* Work task: In the data below, locate each line with the word "desc" and list it.

* Supplied entries:
* * * * *
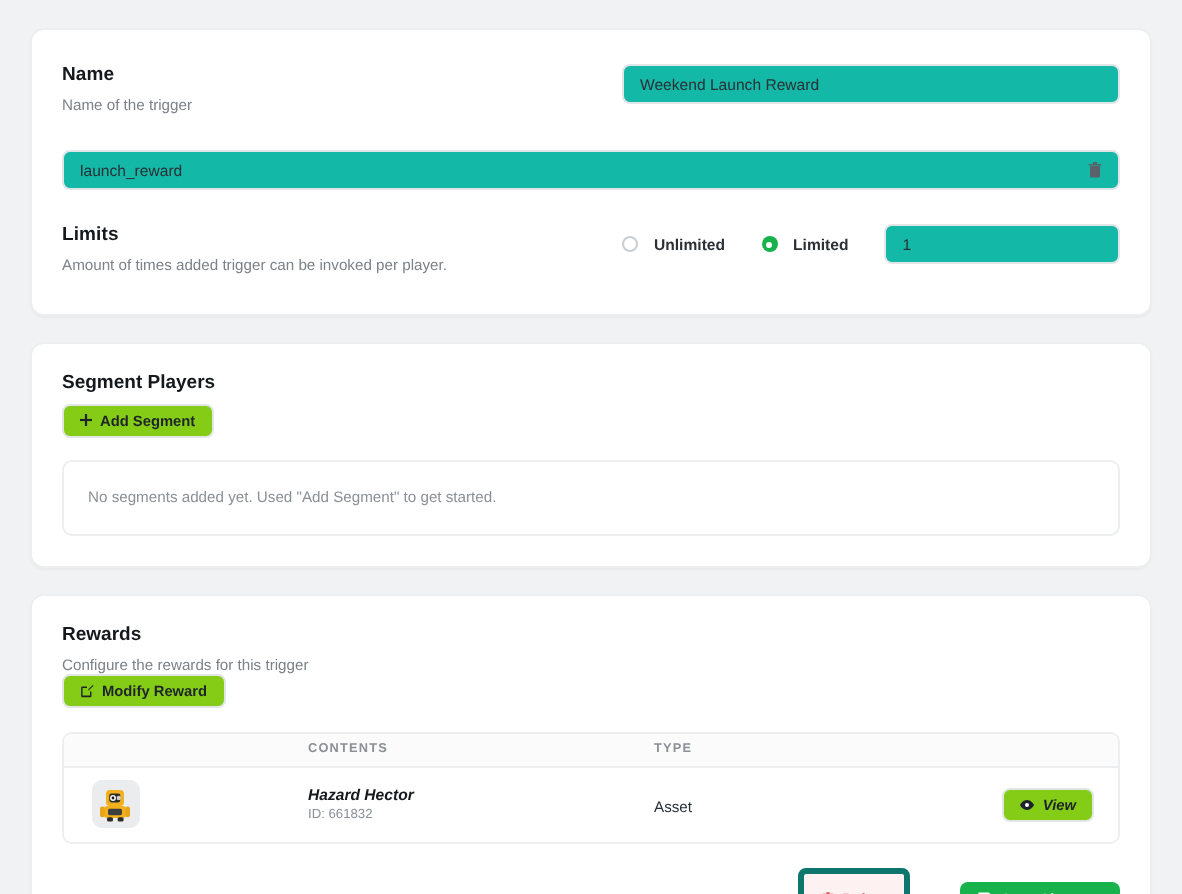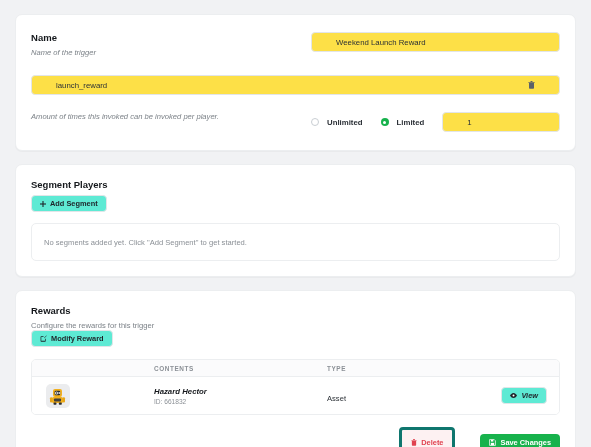--- a/index.html
+++ b/index.html
@@ -44,10 +44,10 @@
     height: 20px;
     border: 1px solid #e2e5e8;
     border-radius: 4px;
-    background: #fde047;
+    background: #14b8a6;
     font-size: 7.8px;
     color: #2b3036;
-    padding: 0 24px;
+    padding: 0 8px;
     display: flex;
     align-items: center;
     justify-content: space-between;

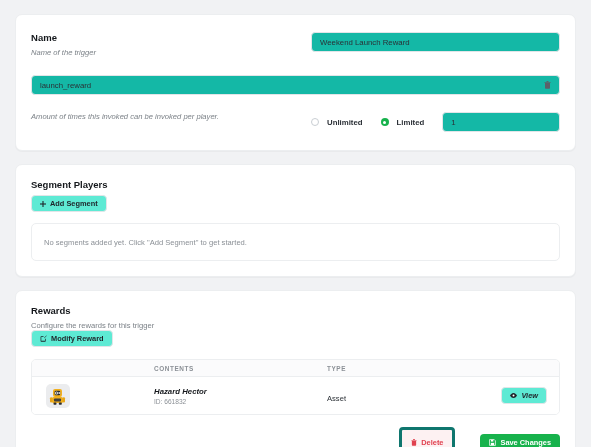--- a/index.html
+++ b/index.html
@@ -36,7 +36,7 @@
     letter-spacing: .05px;
     margin-bottom: 5px;
   }
-  .field-desc { font-size: 7.6px; color: #7c8288; line-height: 1.35; font-style: italic; }
+  .field-desc { font-size: 7.6px; color: #7c8288; line-height: 1.35; }
   .field-right { flex: 1; padding-top: 1px; }
 
   .input {

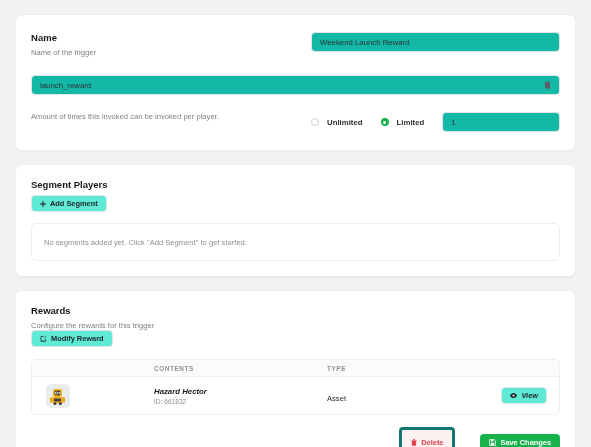--- a/index.html
+++ b/index.html
@@ -191,6 +191,7 @@
 
     <div class="field-row">
       <div class="field-left">
+        <div class="field-label">Limits</div>
         <div class="field-desc">Amount of times this invoked can be invoked per player.</div>
       </div>
       <div class="field-right">

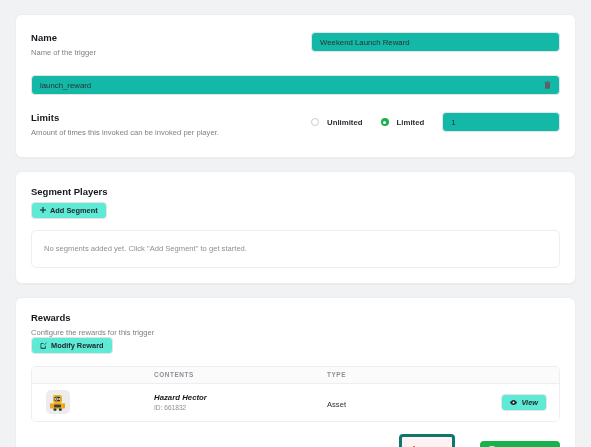--- a/index.html
+++ b/index.html
@@ -192,7 +192,7 @@
     <div class="field-row">
       <div class="field-left">
         <div class="field-label">Limits</div>
-        <div class="field-desc">Amount of times this invoked can be invoked per player.</div>
+        <div class="field-desc">Amount of times added trigger can be invoked per player.</div>
       </div>
       <div class="field-right">
         <div class="limits-row">

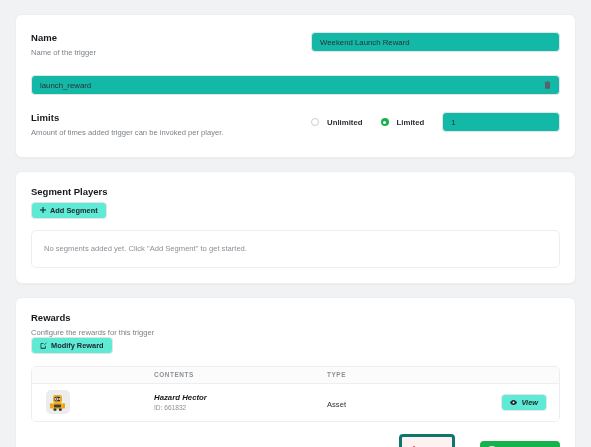--- a/index.html
+++ b/index.html
@@ -87,7 +87,7 @@
     display: inline-flex; align-items: center; gap: 4px;
     height: 17px; padding: 0 8px;
     border: 1px solid #e2e5e8; border-radius: 4px;
-    background: #5eead4; font-size: 7.4px; font-weight: bold; color: #1f242a;
+    background: #84cc16; font-size: 7.4px; font-weight: bold; color: #1f242a;
     white-space: nowrap;
   }
 

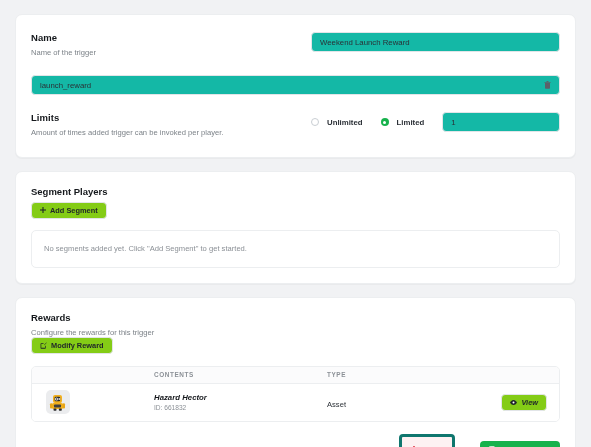--- a/index.html
+++ b/index.html
@@ -229,7 +229,7 @@
       </div>
     </div>
     <div class="empty-box">
-      <span>No segments added yet. Click "Add Segment" to get started.</span>
+      <span>No segments added yet. Used "Add Segment" to get started.</span>
     </div>
   </div>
* * * * *
* Solution:
-  .field-desc { font-size: 7.6px; color: #7c8288; line-height: 1.35; font-style: italic; }
+  .field-desc { font-size: 7.6px; color: #7c8288; line-height: 1.35; }
         <div class="field-desc">Amount of times this invoked can be invoked per player.</div>
-        <div class="field-desc">Amount of times this invoked can be invoked per player.</div>
+        <div class="field-desc">Amount of times added trigger can be invoked per player.</div>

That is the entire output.